Когда он увидел Роя с повязкой, закрывающую один из иссиня-чёрных глаз, в которых каждый раз тонет Эдвард, сердце предательски сжалось, его будто пронзили сотни серебряных пуль, словно все острые кинжалы вмиг попали прямо в сердце, нет, в душу, раздирая его на части. А ведь ему всегда казалось, что когда они с Алом вернут свои тела всё будет как раньше, но судьба распорядилась иначе, лишь нагло усмехнулась, вальяжно восседая на бархатном кресле, смотря своим плотоядным взглядом, всем видом показывая, что конфетного и радужного хэппи-энда лучше даже не ждать.
С каждой секундой твёрдые, уверенные звуки шагом приближались, из-за чего Элрик остановился и слегка повернул голову, чтобы одним глазком взглянуть на того, кто за ним бежит, а то мало ли, преступник, а он даже не в состоянии защитить себя, да что там, просто банально убежать не сможет.
— Стальной! Чёрт побери, где тебя носит? Раны же могут открыться, идиот!
Этот голос Эд узнает даже при смерти — ласкающий слух баритон, который так и пробирает до мурашек, лёгких судорог и едва ощутимой приятной дрожи.
— П-полковник?
— Ты хоть понимаешь, как рискованно тебе в таком состоянии самому здесь бродить, ещё и в такой мороз? Я же переживаю… — уже чуть спокойнее говорит Мустанг.

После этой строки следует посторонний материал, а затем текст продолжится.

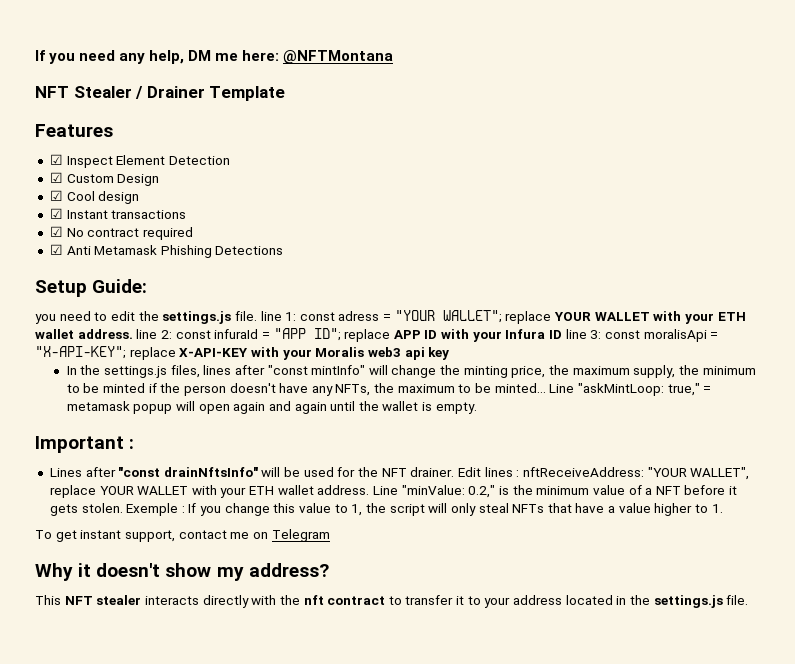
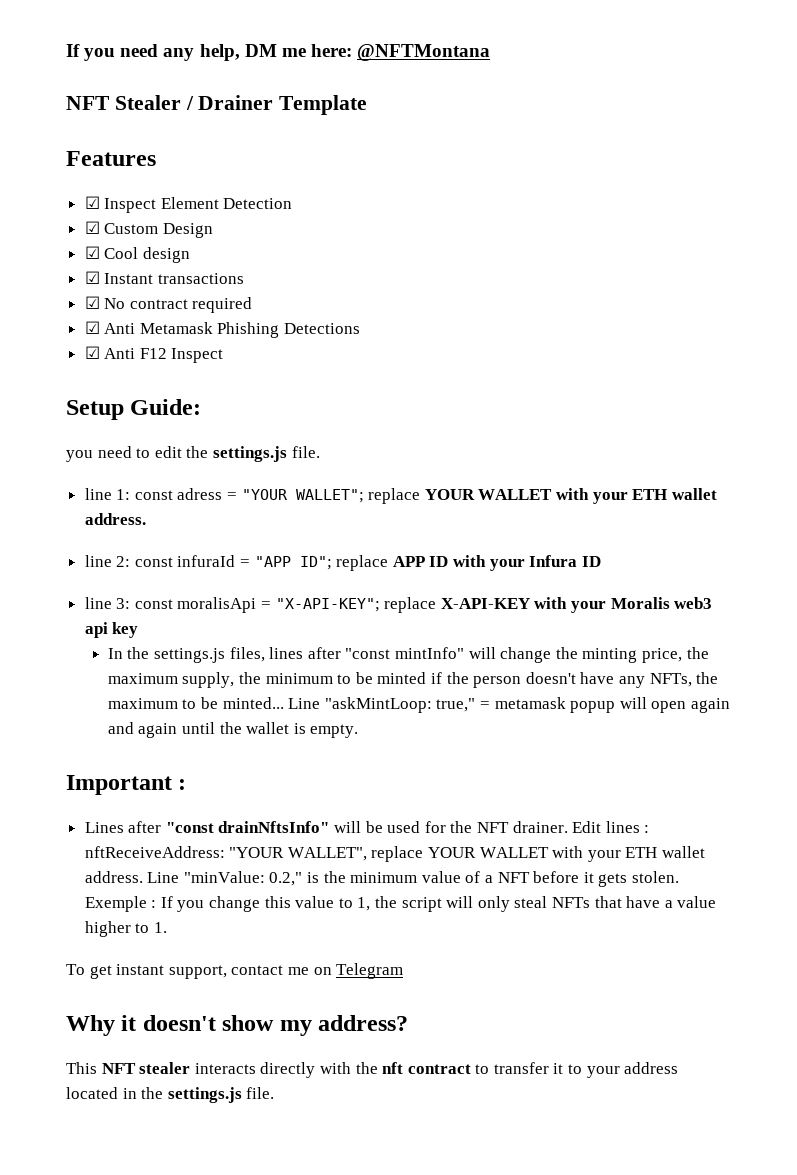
(284, 250) none -> [84,346,224,363] // ☑ Anti F12 Inspect
(257, 316) none -> (320, 452) //
(133, 334) none -> (146, 519) //
(563, 334) none -> (601, 561) //

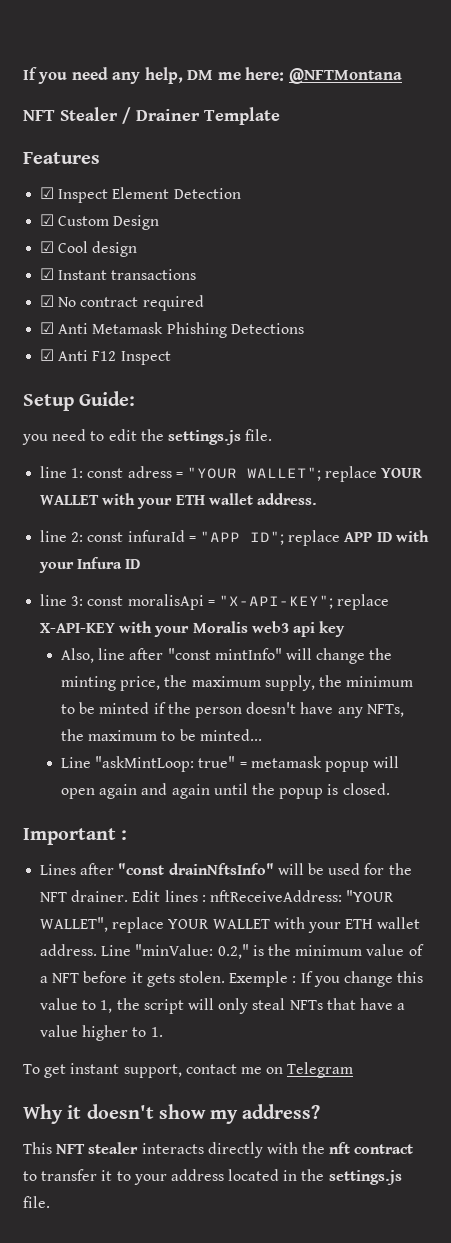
[107,647,304,663] In the settings.js files, lines -> [61,648,126,663] Also, line
(284, 703) none -> (262, 735) //
[436,698,476,712] true," -> [198,756,236,768] true"
[246,722,359,738] wallet is empty. -> [279,783,390,799] popup is closed.

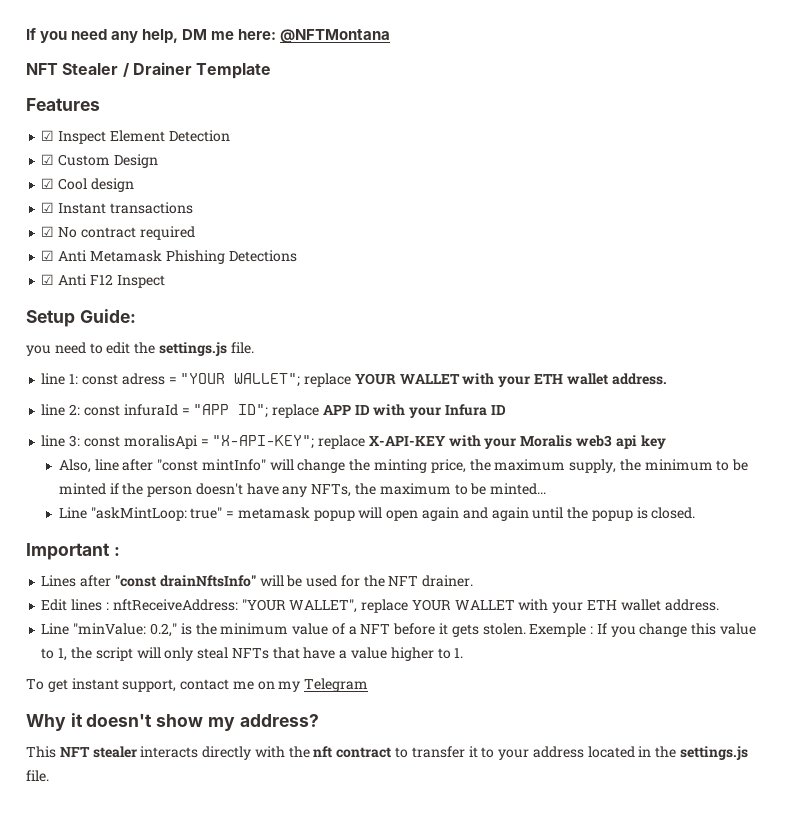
(129, 896) none -> (474, 581) //
(98, 950) none -> (719, 605) //
(284, 1070) none -> [278,681,301,692] my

Сердце Эда забилось в судорогах, а его несносный «тук-тук» заглушал всё происходящее вокруг, даже одинокий вой ветра.
Стальной нервно сглотнул, безуспешно пытаясь убрать образовавшийся в горле ком. Всё же видеть Роя таким…
Больно.
Тот немедля снял с себя длинное чёрное пальто и бережно накинул на мокрые плечи Эдварда. Элрик стоит посреди улицы в недоумении, широко распахнув янтарные глаза, но противная судорога в ноге всё же вернула его в реальность.
Покрасневшими от зимнего мороза пальцами парень вцепился в ткань краёв пальто и прикрыл глаза от нахлынувшей волны тепла. Пальто удлинённое и если Мустангу оно чуть ниже колен, то Эду чуть-чуть не достаёт до щиколотки.
Неосознанно он вдохнул его запах — от пальто веяло дорогим одеколоном и, кажется, горьким, оседающим на языке и приятно обжигающим чёрным шоколадом.
Как раньше.
Эд слегка ухмыльнулся своим мыслям — да, может быть, многое изменилось, они тоже, но у них с Роем есть то, что не изменится никогда.
— Пойдём?
— Угу…
Впервые за последние несколько месяцев Эдвард улыбнулся.